Supplied entries Start Marker
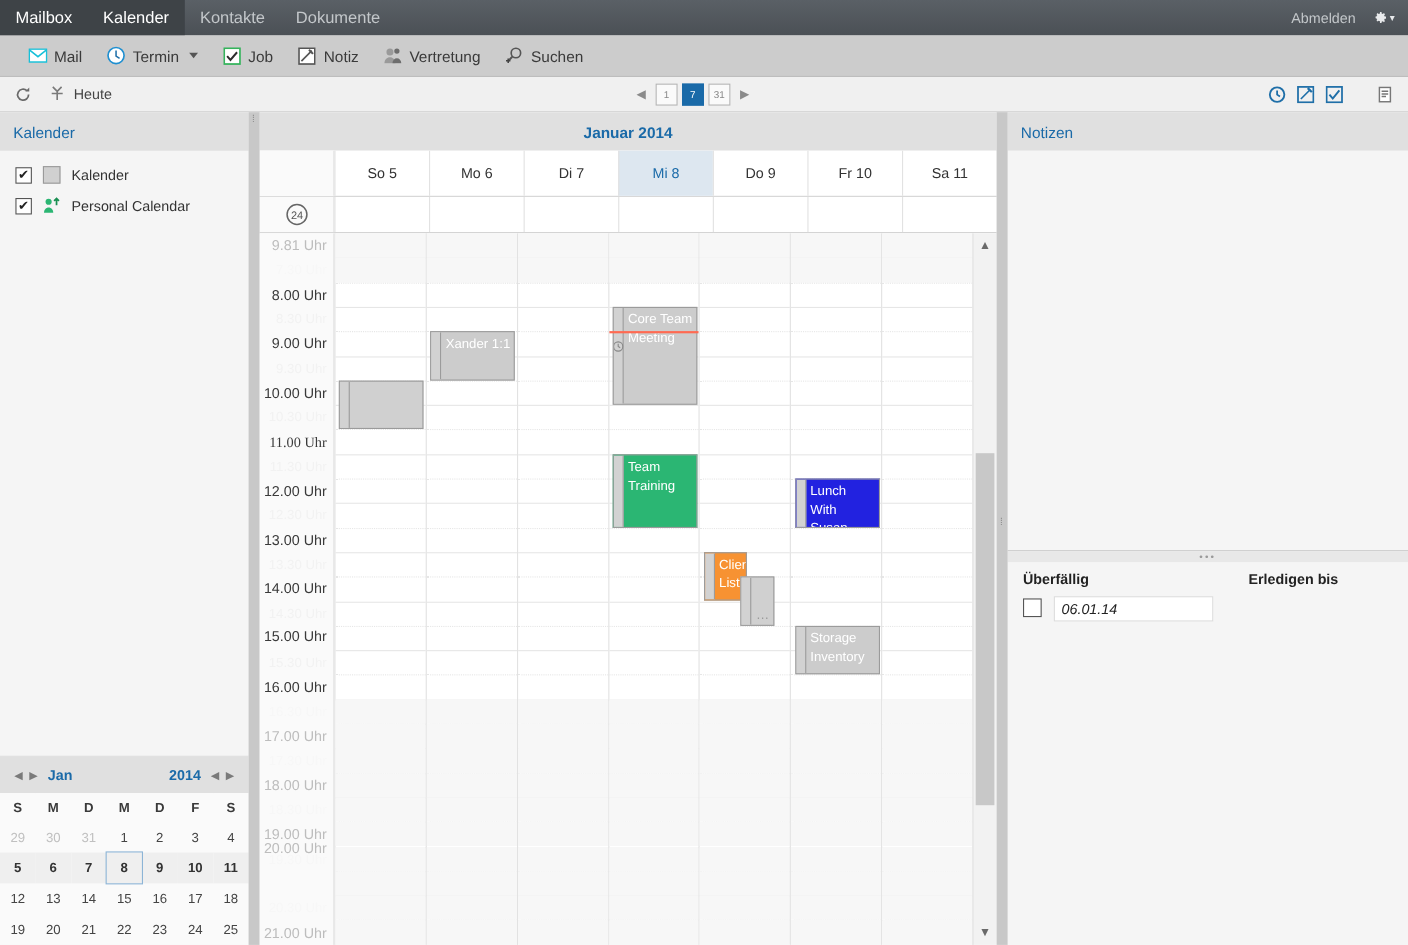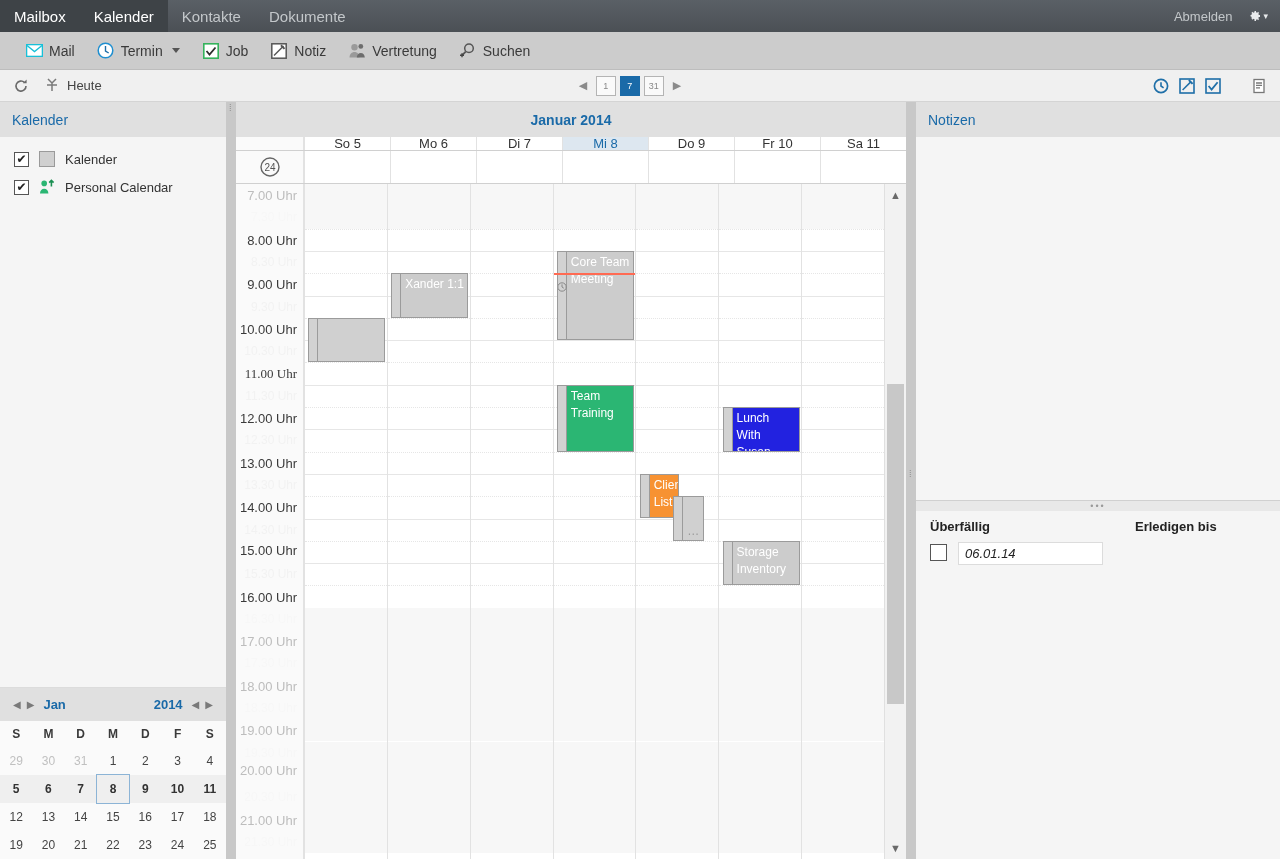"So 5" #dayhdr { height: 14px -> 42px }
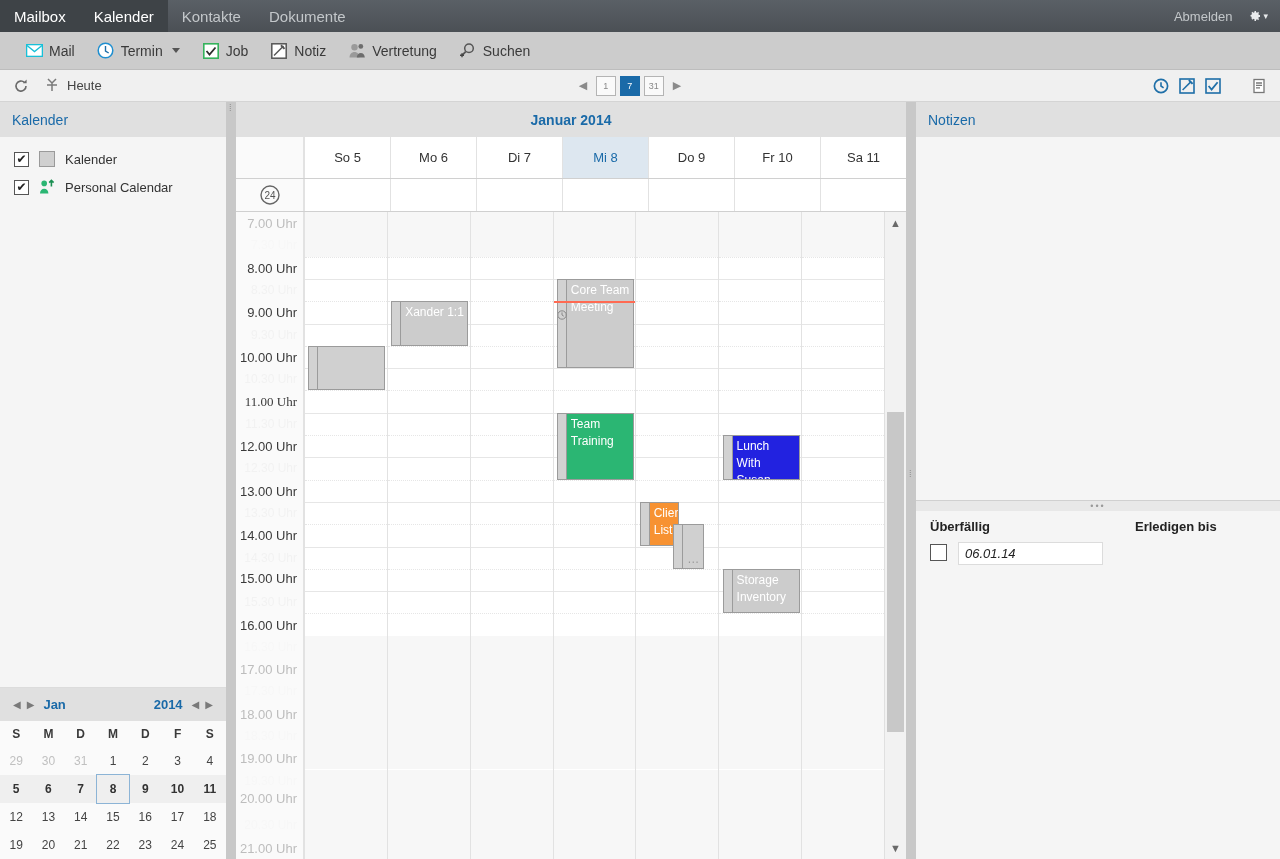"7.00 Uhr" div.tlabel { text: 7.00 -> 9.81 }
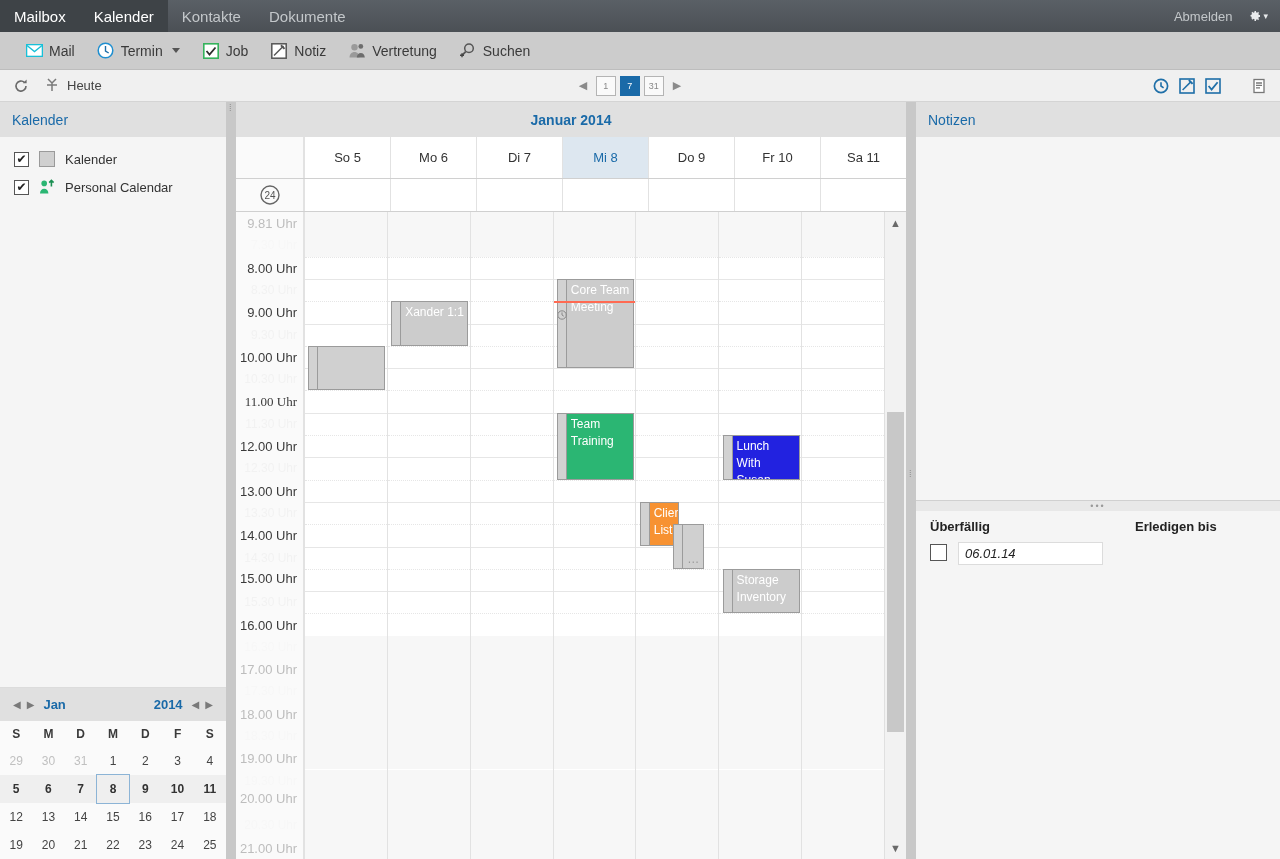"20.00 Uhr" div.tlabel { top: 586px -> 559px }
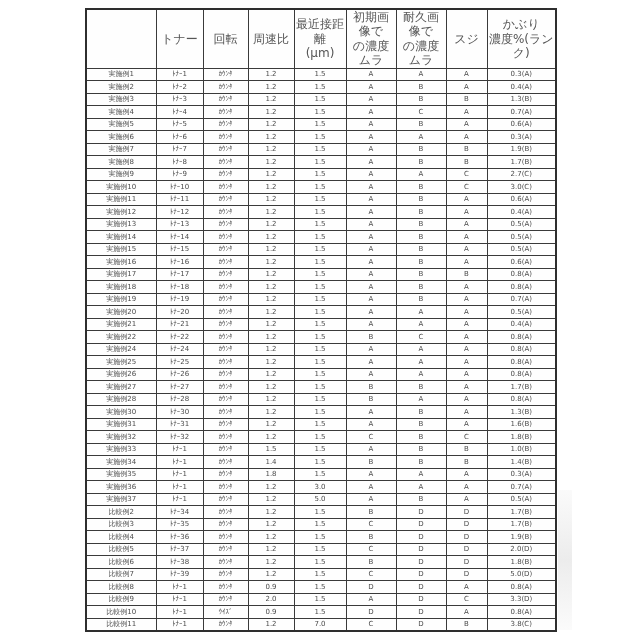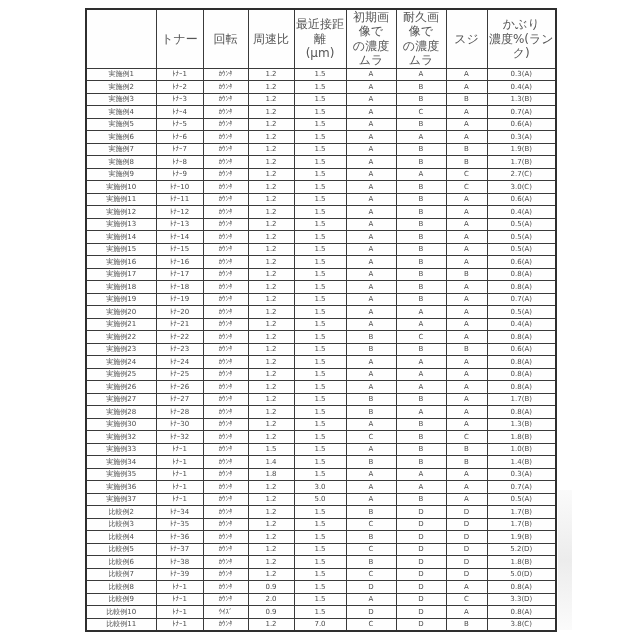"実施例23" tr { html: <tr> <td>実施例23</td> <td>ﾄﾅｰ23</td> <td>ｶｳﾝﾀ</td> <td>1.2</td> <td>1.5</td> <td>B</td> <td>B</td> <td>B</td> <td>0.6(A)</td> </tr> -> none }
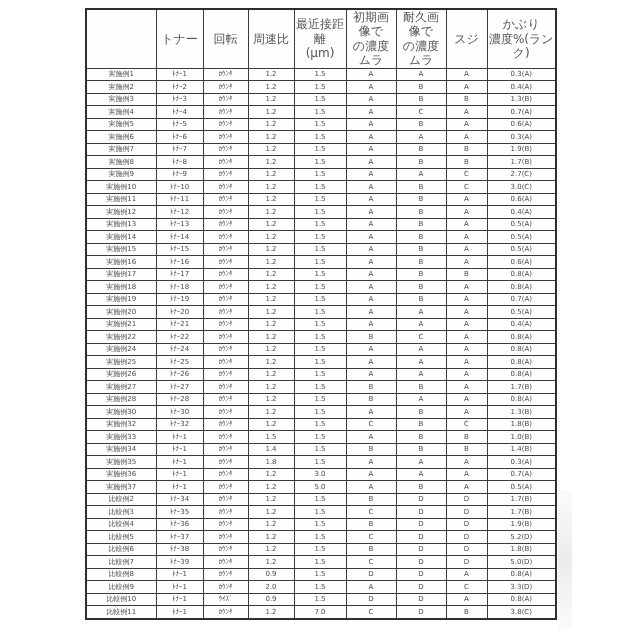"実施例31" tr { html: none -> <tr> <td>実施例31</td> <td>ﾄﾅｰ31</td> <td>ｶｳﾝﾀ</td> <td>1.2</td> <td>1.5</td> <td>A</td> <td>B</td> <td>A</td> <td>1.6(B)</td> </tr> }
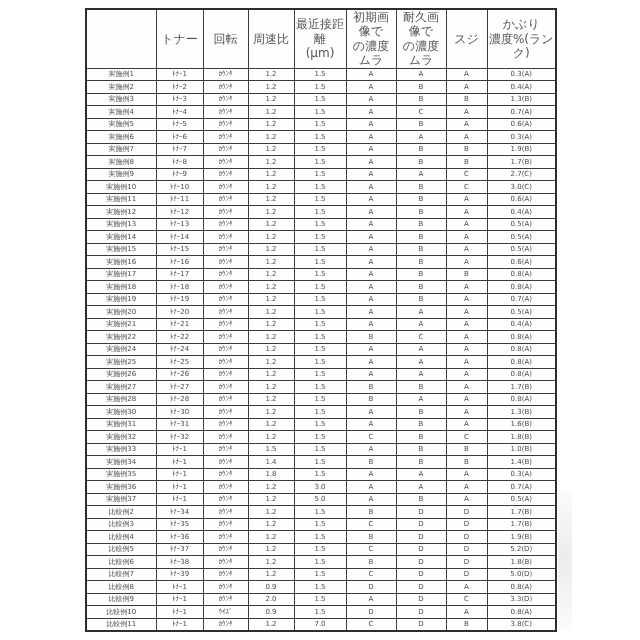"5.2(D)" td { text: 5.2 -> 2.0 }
Supplied entries End Marker
▸ **Requirement**:
Write out the lines beginning at the line with "top: 586px ->" and ending at the last line of the entries. Include no pictures.

▸ **Solution for this exercise**:
"20.00 Uhr" div.tlabel { top: 586px -> 559px }
"実施例23" tr { html: <tr> <td>実施例23</td> <td>ﾄﾅｰ23</td> <td>ｶｳﾝﾀ</td> <td>1.2</td> <td>1.5</td> <td>B</td> <td>B</td> <td>B</td> <td>0.6(A)</td> </tr> -> none }
"実施例31" tr { html: none -> <tr> <td>実施例31</td> <td>ﾄﾅｰ31</td> <td>ｶｳﾝﾀ</td> <td>1.2</td> <td>1.5</td> <td>A</td> <td>B</td> <td>A</td> <td>1.6(B)</td> </tr> }
"5.2(D)" td { text: 5.2 -> 2.0 }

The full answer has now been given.